Before you reproduce the entries that follow, strip out any image they contain and keep the rest exact.

**Source data**.
• • •
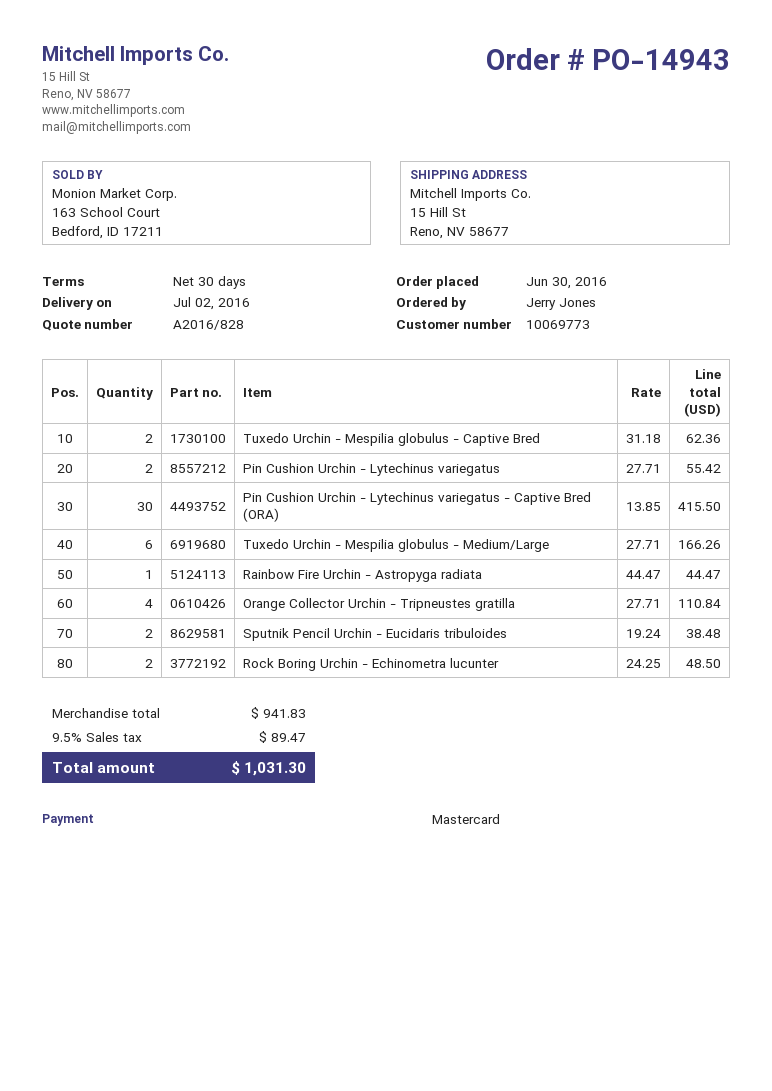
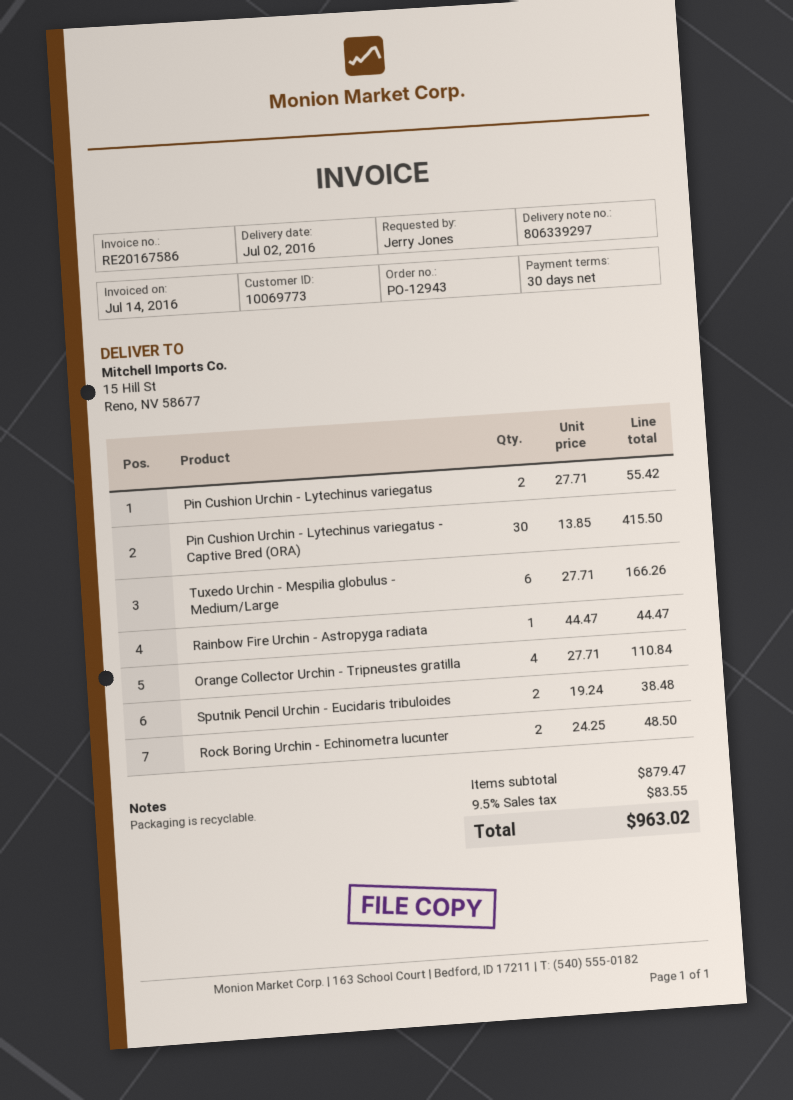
order number: PO-14943 -> PO-12943
Tuxedo Urchin - Mespilia globulus - Captive Bred: 2 x 31.18 = 62.36 -> none
subtotal: 941.83 -> 879.47
tax: 9.5% = 89.47 -> 9.5% = 83.55
total: 1031.30 -> 963.02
• • •
**Answer to this task**.
order number: PO-14943 -> PO-12943
Tuxedo Urchin - Mespilia globulus - Captive Bred: 2 x 31.18 = 62.36 -> none
subtotal: 941.83 -> 879.47
tax: 9.5% = 89.47 -> 9.5% = 83.55
total: 1031.30 -> 963.02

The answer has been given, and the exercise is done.